Exercise prompt:
Report every line from the following entries that contains the string "position".

Records shown:
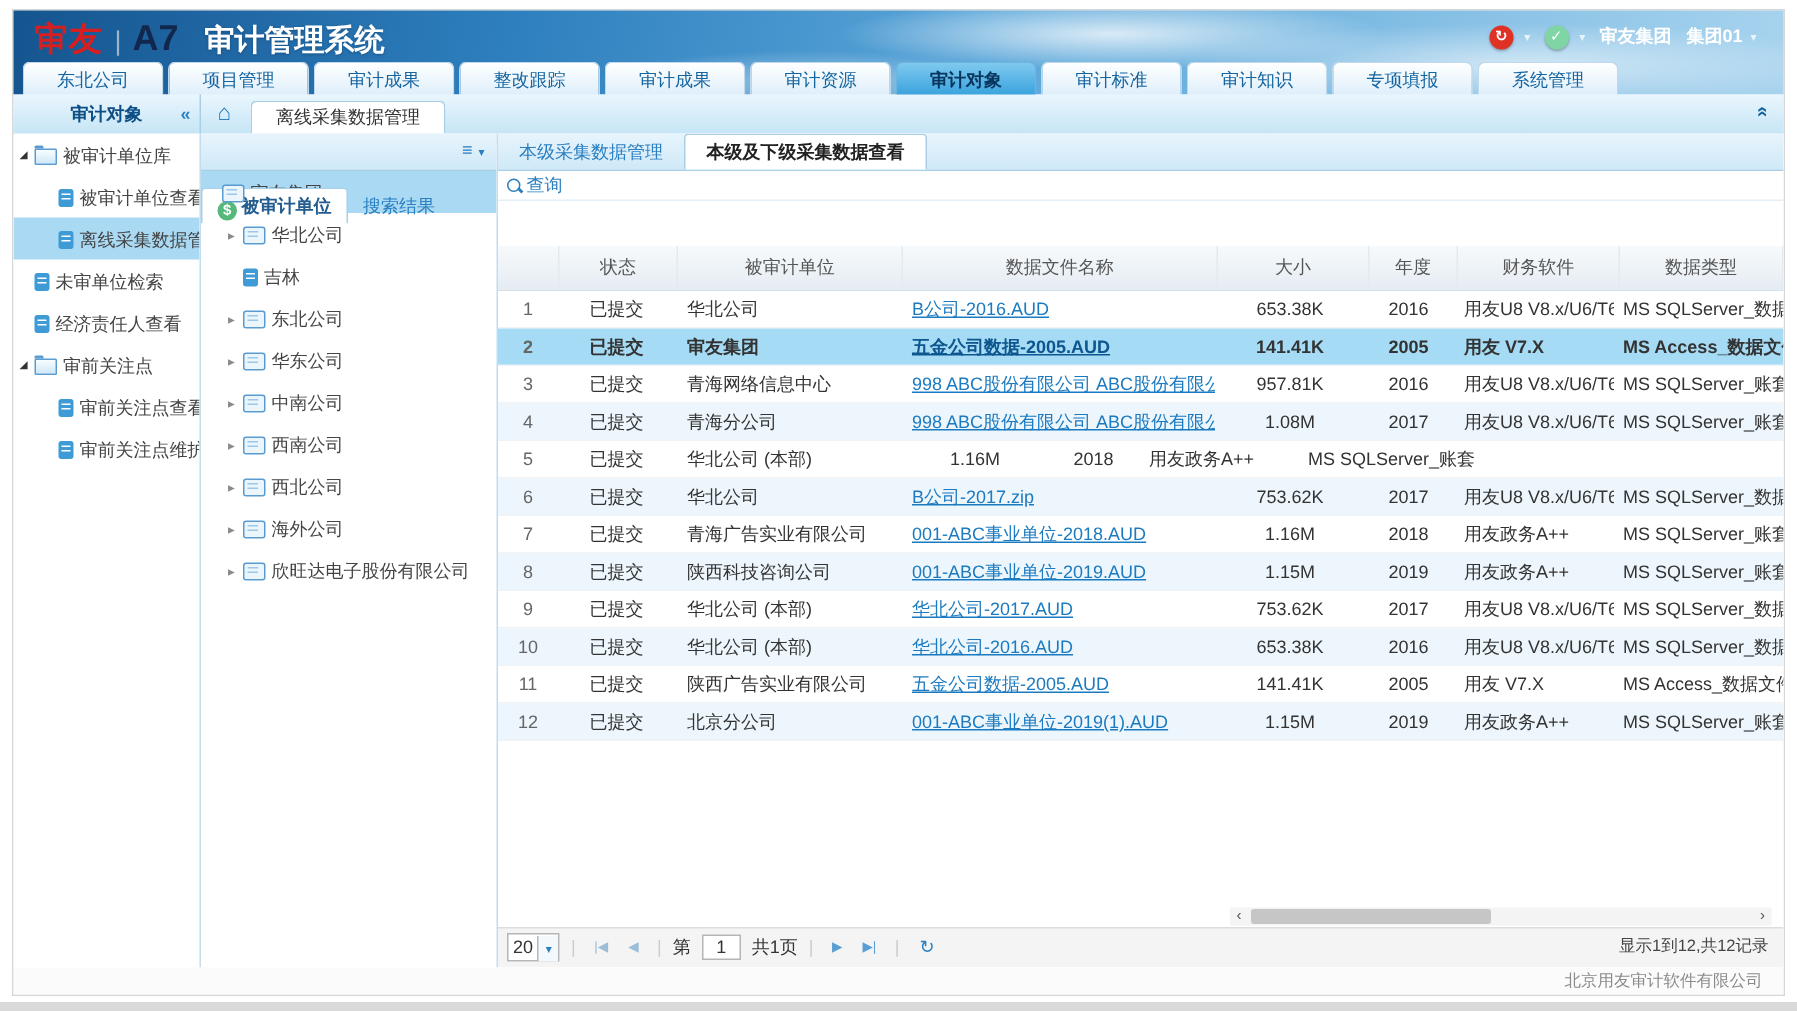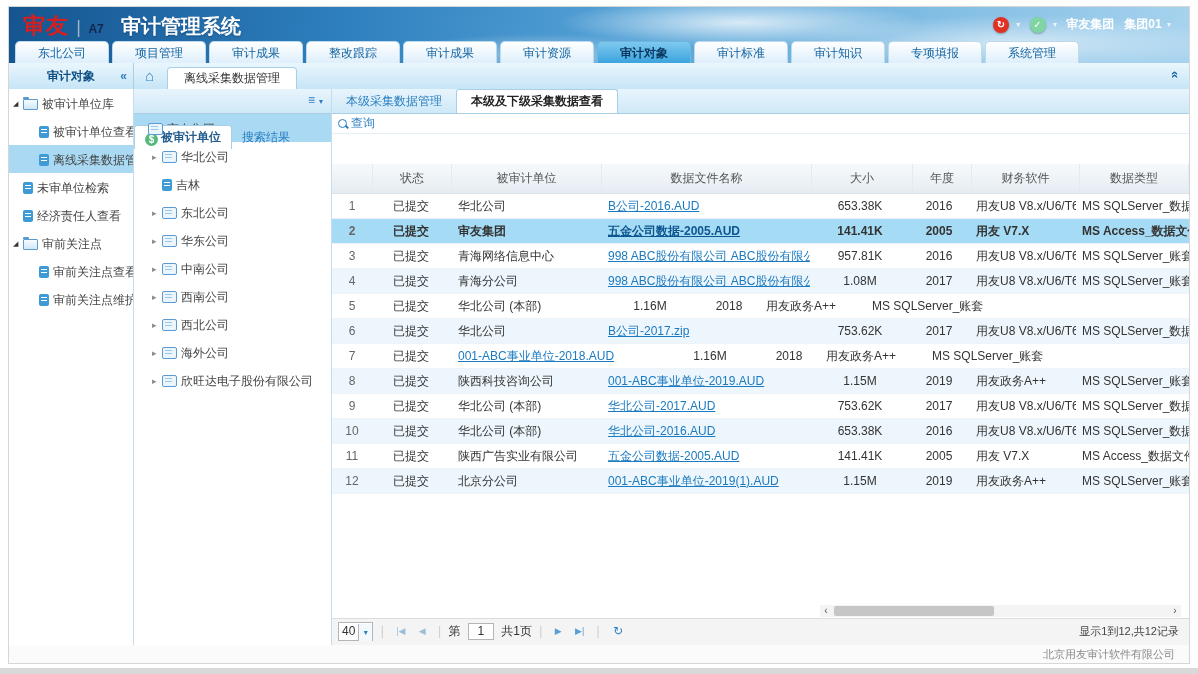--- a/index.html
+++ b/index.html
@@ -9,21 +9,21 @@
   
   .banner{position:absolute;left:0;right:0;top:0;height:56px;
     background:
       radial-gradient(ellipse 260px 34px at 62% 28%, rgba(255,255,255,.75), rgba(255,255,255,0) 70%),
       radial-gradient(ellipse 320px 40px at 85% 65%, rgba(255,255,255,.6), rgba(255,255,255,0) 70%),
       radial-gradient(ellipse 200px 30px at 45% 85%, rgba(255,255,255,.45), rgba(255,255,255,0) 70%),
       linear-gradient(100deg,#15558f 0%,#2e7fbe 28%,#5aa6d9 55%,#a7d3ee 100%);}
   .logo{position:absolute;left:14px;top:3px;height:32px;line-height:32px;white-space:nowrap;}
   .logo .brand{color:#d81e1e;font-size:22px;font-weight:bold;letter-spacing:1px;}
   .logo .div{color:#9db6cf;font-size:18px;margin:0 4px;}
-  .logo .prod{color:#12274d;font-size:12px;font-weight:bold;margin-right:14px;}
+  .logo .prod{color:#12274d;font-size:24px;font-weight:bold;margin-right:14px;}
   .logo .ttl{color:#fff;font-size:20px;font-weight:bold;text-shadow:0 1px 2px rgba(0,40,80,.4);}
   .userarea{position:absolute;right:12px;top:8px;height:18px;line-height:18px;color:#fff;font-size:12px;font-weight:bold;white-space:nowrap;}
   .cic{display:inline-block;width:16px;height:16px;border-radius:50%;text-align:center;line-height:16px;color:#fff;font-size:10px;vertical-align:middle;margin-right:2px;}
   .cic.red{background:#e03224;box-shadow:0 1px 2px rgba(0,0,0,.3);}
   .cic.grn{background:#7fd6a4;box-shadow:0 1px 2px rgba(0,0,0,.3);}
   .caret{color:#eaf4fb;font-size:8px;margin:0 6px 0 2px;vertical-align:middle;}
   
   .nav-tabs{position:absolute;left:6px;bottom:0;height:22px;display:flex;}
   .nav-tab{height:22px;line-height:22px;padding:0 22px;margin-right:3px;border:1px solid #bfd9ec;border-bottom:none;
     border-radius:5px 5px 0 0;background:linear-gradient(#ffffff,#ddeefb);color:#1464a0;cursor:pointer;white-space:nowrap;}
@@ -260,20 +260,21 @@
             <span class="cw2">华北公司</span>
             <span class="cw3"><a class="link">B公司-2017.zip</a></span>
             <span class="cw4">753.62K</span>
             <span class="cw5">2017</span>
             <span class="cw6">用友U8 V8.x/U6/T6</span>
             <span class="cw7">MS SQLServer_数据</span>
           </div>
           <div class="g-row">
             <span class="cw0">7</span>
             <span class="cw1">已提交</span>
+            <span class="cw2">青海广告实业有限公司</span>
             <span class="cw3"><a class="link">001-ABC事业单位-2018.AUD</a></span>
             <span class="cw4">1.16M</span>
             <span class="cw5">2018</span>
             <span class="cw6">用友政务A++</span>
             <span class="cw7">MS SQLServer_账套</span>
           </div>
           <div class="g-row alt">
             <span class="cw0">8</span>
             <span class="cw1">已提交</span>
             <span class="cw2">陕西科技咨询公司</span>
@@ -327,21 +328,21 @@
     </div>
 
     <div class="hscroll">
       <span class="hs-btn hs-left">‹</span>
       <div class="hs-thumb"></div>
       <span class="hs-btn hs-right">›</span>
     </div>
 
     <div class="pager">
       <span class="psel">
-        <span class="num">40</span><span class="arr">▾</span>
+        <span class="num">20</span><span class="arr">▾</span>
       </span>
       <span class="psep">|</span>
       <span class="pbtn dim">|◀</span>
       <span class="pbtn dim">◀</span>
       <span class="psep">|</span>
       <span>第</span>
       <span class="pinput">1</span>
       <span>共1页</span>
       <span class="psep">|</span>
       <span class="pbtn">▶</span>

Task solution:
   .banner{position:absolute;left:0;right:0;top:0;height:56px;
   .logo{position:absolute;left:14px;top:3px;height:32px;line-height:32px;white-space:nowrap;}
   .userarea{position:absolute;right:12px;top:8px;height:18px;line-height:18px;color:#fff;font-size:12px;font-weight:bold;white-space:nowrap;}
   .nav-tabs{position:absolute;left:6px;bottom:0;height:22px;display:flex;}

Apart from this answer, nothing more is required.